TASK ITEM: The required result is each line of the entries below containing the string "spacing".

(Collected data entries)
════════════════════
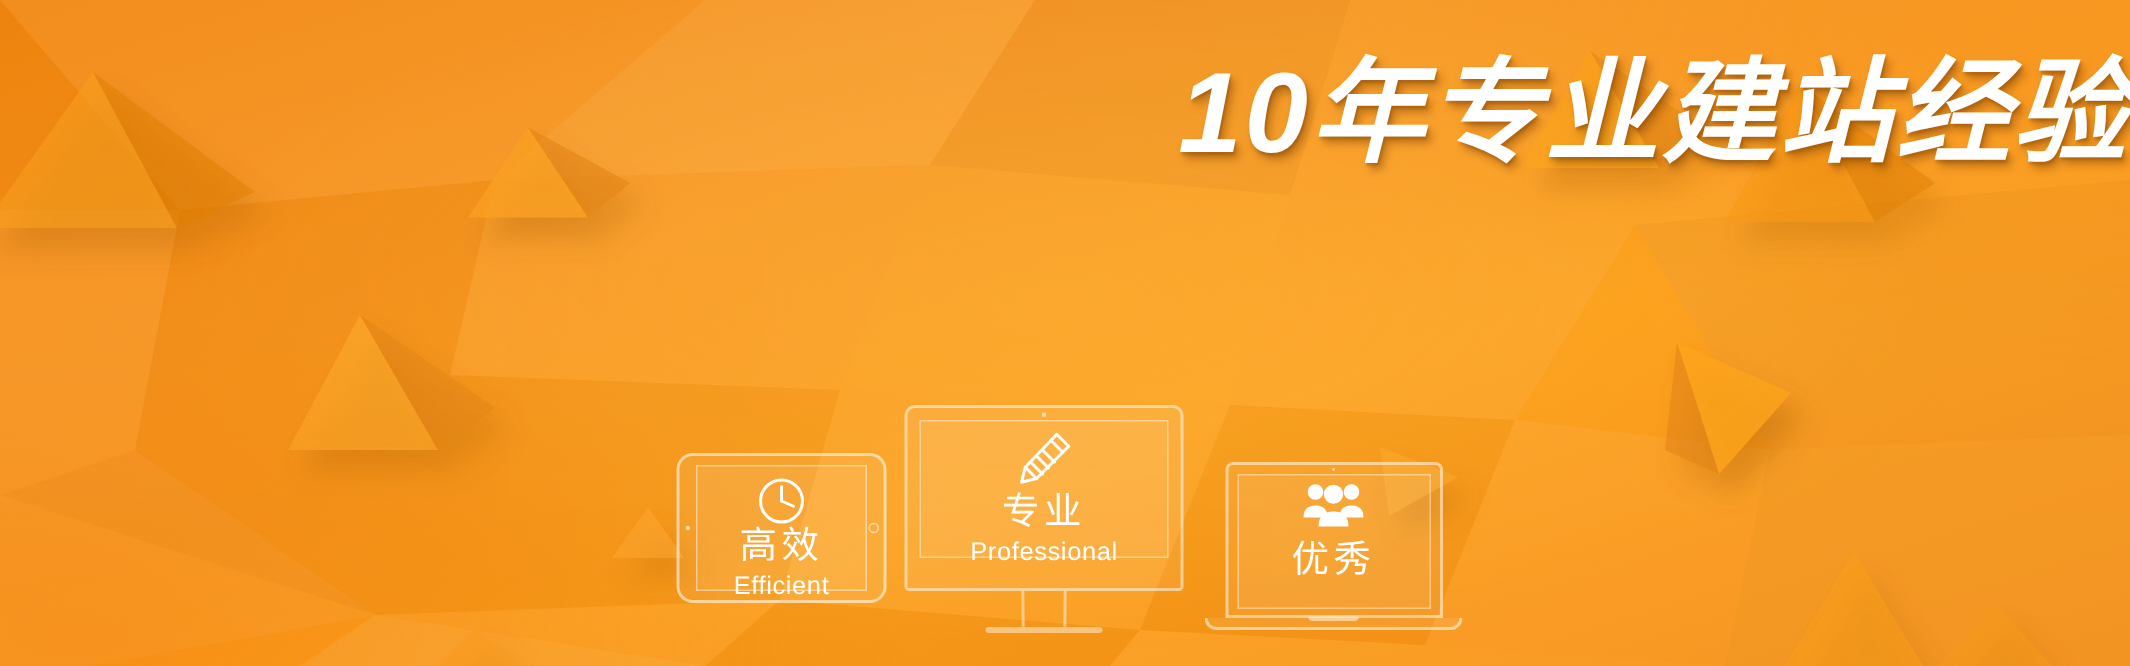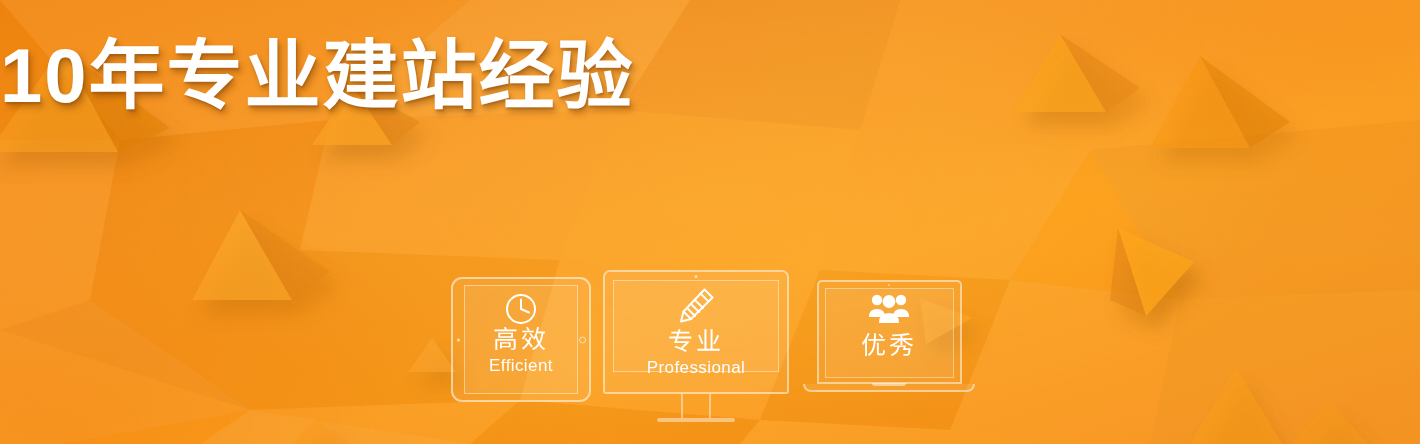--- a/index.html
+++ b/index.html
@@ -24,22 +24,23 @@
     background:
       radial-gradient(ellipse 70% 85% at 50% 45%, rgba(255,183,60,.30) 0%, rgba(255,183,60,0) 62%),
       radial-gradient(ellipse 55% 70% at 4% 96%, rgba(240,124,14,.40) 0%, rgba(240,124,14,0) 70%),
       radial-gradient(ellipse 50% 70% at 98% 6%, rgba(243,130,14,.32) 0%, rgba(243,130,14,0) 70%);
     pointer-events:none;
   }
 
   
   .content{
     position:absolute;inset:0;
-    display:flex;flex-direction:column;align-items:flex-start;
+    display:flex;flex-direction:column;align-items:flex-end;
     padding-top:38px;
+    font-style:italic;
   }
 
   .headline{
     margin:0;
     font-size:76px;
     line-height:1;
     font-weight:700;
     letter-spacing:2px;
     color:#ffffff;
     text-shadow:3px 5px 6px rgba(120,60,0,.42), 1px 2px 2px rgba(120,60,0,.35);
@@ -84,21 +85,21 @@
     left:0;right:0;
     text-align:center;
     color:#ffffff;
     pointer-events:none;
   }
   .cap-cn{display:block;font-size:25px;line-height:1.08;letter-spacing:3px;font-weight:400;}
   .cap-en{display:block;font-size:17px;line-height:1.25;letter-spacing:.4px;font-weight:400;margin-top:2px;}
 
   
   .tablet{
-    width:140px;height:125px;
+    width:140px;height:100px;
     border:2px solid rgba(255,255,255,.55);
     border-radius:11px;
     background:rgba(255,255,255,.07);
     margin-right:12px;
     margin-bottom:20px;
     position:relative;
   }
   .tablet-screen{
     position:absolute;
     left:11px;right:11px;top:6px;bottom:6px;
@@ -152,21 +153,21 @@
     margin:0 auto;
     border-radius:3px;
     background:rgba(255,255,255,.45);
   }
   .monitor .icon-wrap{position:absolute;left:0;right:0;top:14px;display:flex;justify-content:center;}
   .monitor .dev-caption{top:58px;}
 
   
   .laptop{
     width:160px;
-    margin-bottom:30px;
+    margin-bottom:2px;
     position:relative;
   }
   .laptop-lid{
     width:145px;height:104px;
     margin:0 auto;
     border:2px solid rgba(255,255,255,.5);
     border-radius:5px 5px 0 0;
     background:rgba(255,255,255,.07);
     position:relative;
   }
════════════════════
WRITTEN SOLUTION:
     letter-spacing:2px;
   .cap-cn{display:block;font-size:25px;line-height:1.08;letter-spacing:3px;font-weight:400;}
   .cap-en{display:block;font-size:17px;line-height:1.25;letter-spacing:.4px;font-weight:400;margin-top:2px;}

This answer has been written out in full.